Reputation: 22094
Given 100 GB integer Data on Hard Disk with RAM amounting to 2 GB, how to sort the integers with minimal disk operation. Here fetching one number from disk is considered as one disk operation( though in reality a block of data can be fetched).
We can use additional space on the disk for temporary storage and no need to consider the operations of cleaning up temporary spaces used.
Upvotes: 8
Views: 19140
Reputation: 2530
As other people have noted, you can use an O(n) counting sort. However there are some additional problems you need to consider. We'll assume you're storing 32-bit integers, so 100GB ~ 27e9 ints.
If all the integers are the same, then it will occur ~27e9 times, which is larger than a 32 bit int. Therefore your counters will have to be 64-bit integers.
With 2GB of RAM, you can only store ~125e6 counters in RAM at any one time. If we can't make any assumptions about the distribution of integers, we would either have to:
I think the latter option is better. Since we need ~4e9 64-bit counters and can only store 2GB, we would need to run through the entire array ~16 times. The first option is clearly no good if we consider encountering a sequence of integers such as 0,1<<31,0. These counters would not be stored in RAM at the same time, and thus at least 2 HD writes are required.
Because of this, I think for the specific size of your problem (100GB), an N-way merge sort would be better, as this would only require reading the entire array log_2(100) ~ 8 times.
However, if the interviewer immediately changed the question to "10TB array, still 2GB of RAM", then the counting sort would easily win.
Upvotes: 8
Reputation: 14870
I think that a for fast algorithm another 100GB of free HDD space are precondition.
Just use any sort on 2GB chunks and put them back. Now you have 50 sorted chunks in file, and you cand use the merge sort as suggested by Mihir on them. Write output buffer as it fills in the output file. You'll just have to fine-tune the input and output buffer sizes.
There are some solutions with counting. It cannot be used on such large range and maximum possible count. You could only store QWORD counters on disk, but this means many random accesses, that will certainly slower than working with larger buffers.
Upvotes: 3
Reputation: 5445
Since the data being sorted is integer type (4 bytes) and the amount of data is 100 GB (where GB is 2^30), you'd have 26,843,545,600 integers to sort. Since you have 4,294,967,296 possible integer values, you can represent this data as an array of longs which serve as counters, which would consume about 34 GB of disk space. Read through the 100 GB of data once, incrementing the individual counters for each possible integer value (300 GB total disk access to read the value, read the counter, write the incremented counter), then read the counters in order, writing out the number of values that you read of each value (134 GB total disk access).
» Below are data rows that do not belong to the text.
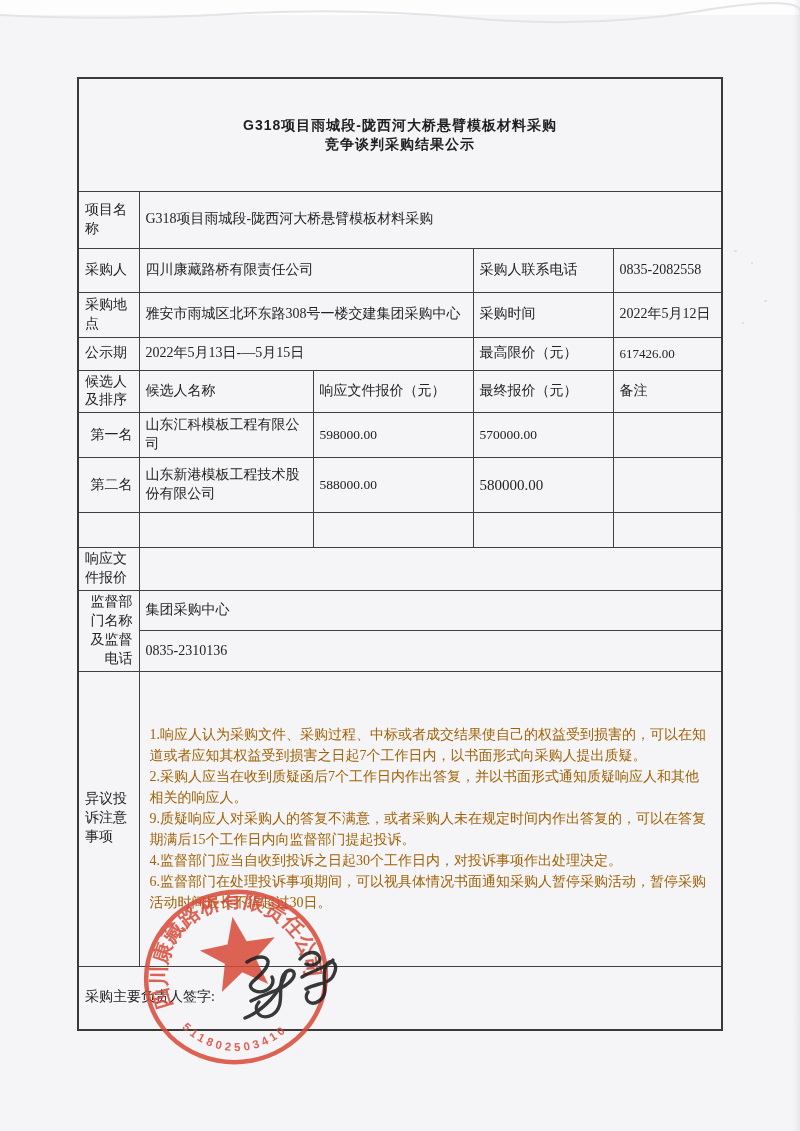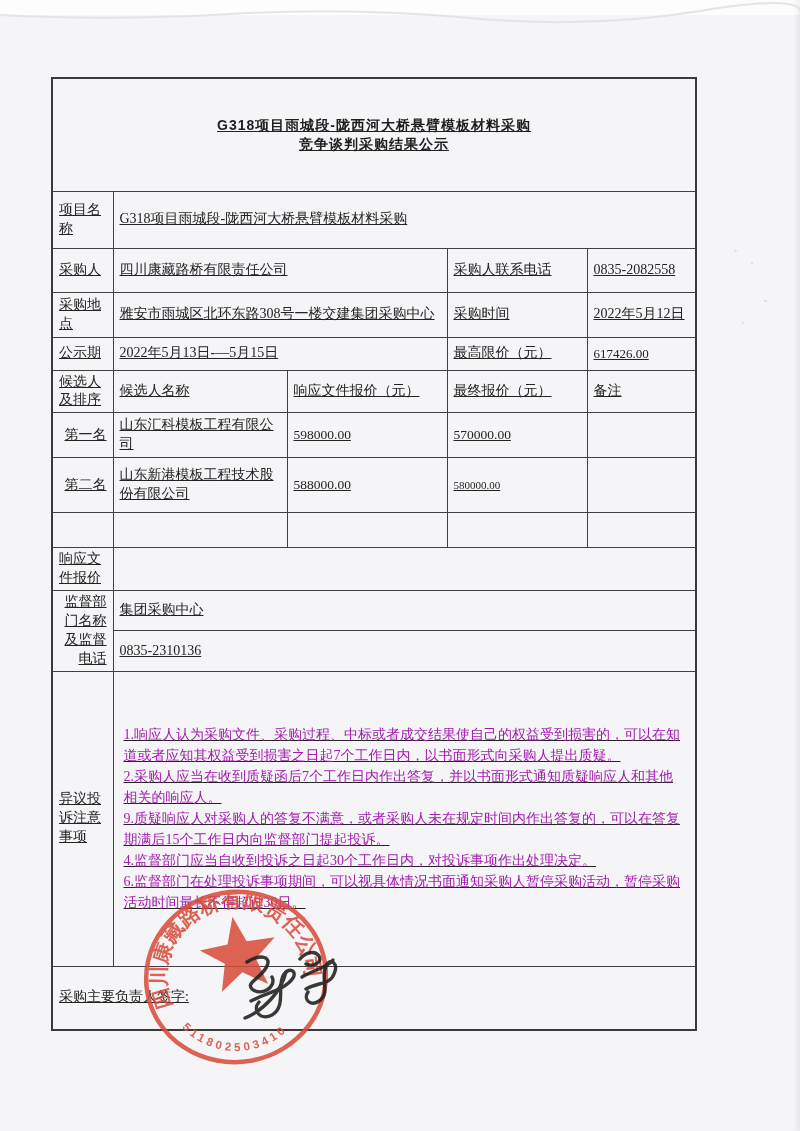"G318项目雨城段-陇西河大桥悬臂模板材料采购" table.doc { left: 51px -> 77px; text-decoration: underline -> none }
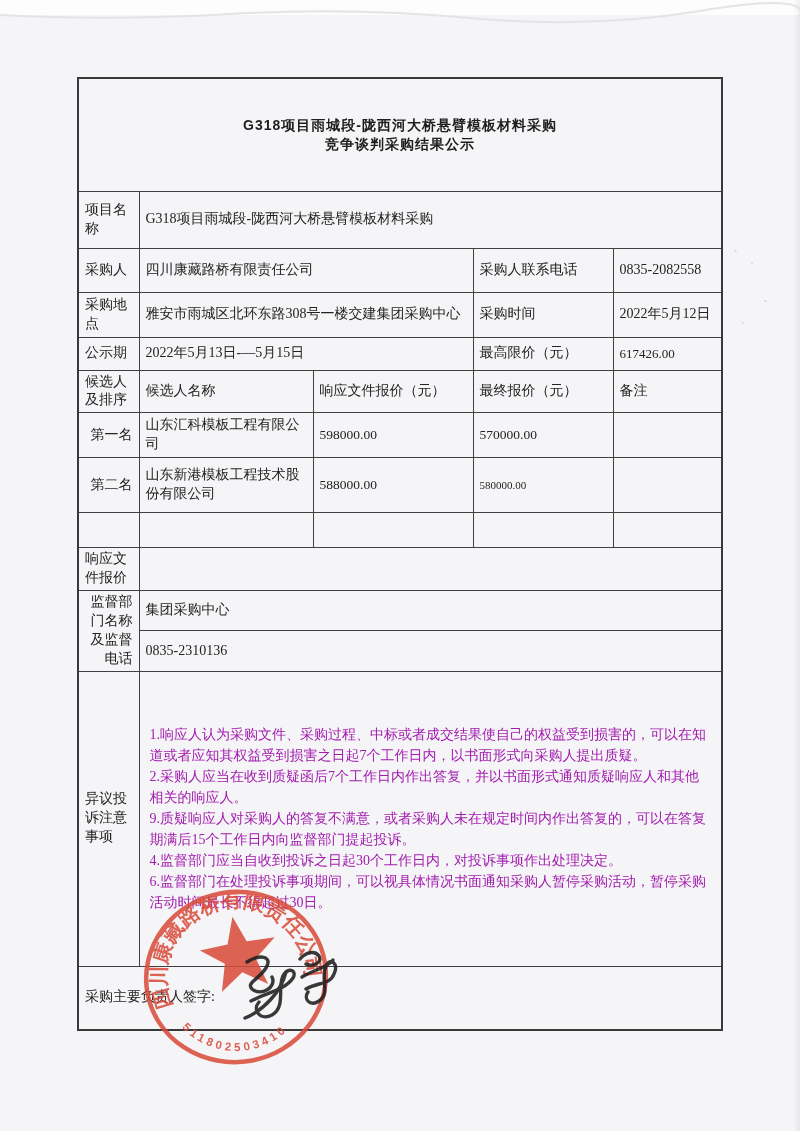"580000.00" td.center { font-size: 11px -> 15px }
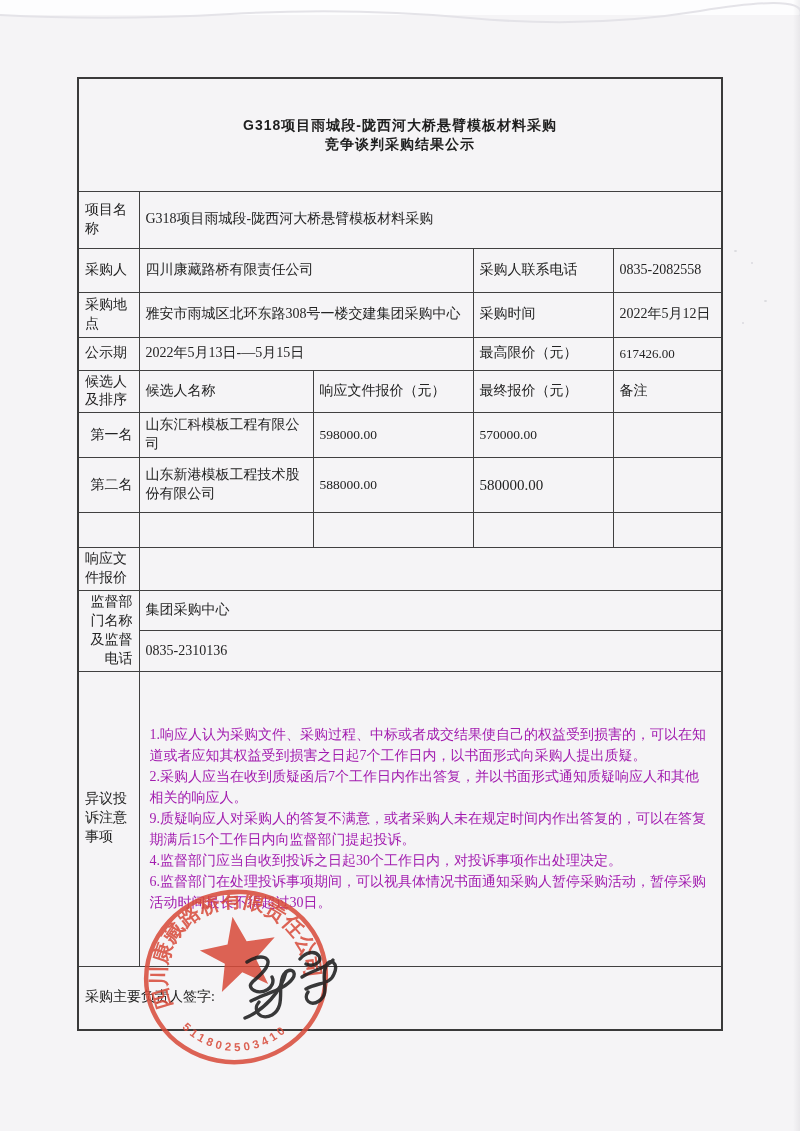"1.响应人认为采购文件、采购过程、中标或者成交结果使自己的权益受到损害的，可以在" .obj-text { color: #a21caf -> #a16207 }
This would sort the data using a total of 434 GB of disk access. If you use RAM to store part of the range of integer value counters, you could technically lower the amt of disk access even more.
Upvotes: 5
Reputation: 1256
To me the answer to this question depends cruically on the expected distribution of the numbers in the file.
There are 12.5 Billion ints in 100 Gigs of int data. There are also only ~4.3 Billion distinct ints.
Given a perfectly uniform distribution across all possible ints you'd expect each int to show up roughly 3 times give or take. This low level of duplication does not warrant changing from a standard sort routine (one that sorts chunks at a time and then merges the chunks together).
However, if we restrict the "file ints" to all be non-negative then we immediately expect each valid int to appear roughly 6 times. This is approaching a level of duplication that may warrant a change in sorting routine. So, I think you should ask the interviewer if anything more can be assumed about the distribution of ints on disk. After all, it would be odd to have 100GB worth of data and have no idea if it exhibits any predictable pattern.
Upvotes: 3
Reputation: 17131
100GB of integer data means you'll have a large number of duplicate data. I'd personally choose a (bucketsort/selection) / mergesort approach as my first instinct if I'm trying to minimize disk I/O.
First read a bit under 1 Gig of data into memory, mergesort that data in memory. Flush to disk. Repeat for each chunk of memory. Then you can walk each chunk of data and grab all the 0s, repeat for each integer. It's going to take a long time, but that's only 203GB Read and 200GB write worst case (theoretical).
Upvotes: 2
Reputation: 6539
Merge Sort is a popular approach when it comes to limited memory
Upvotes: 2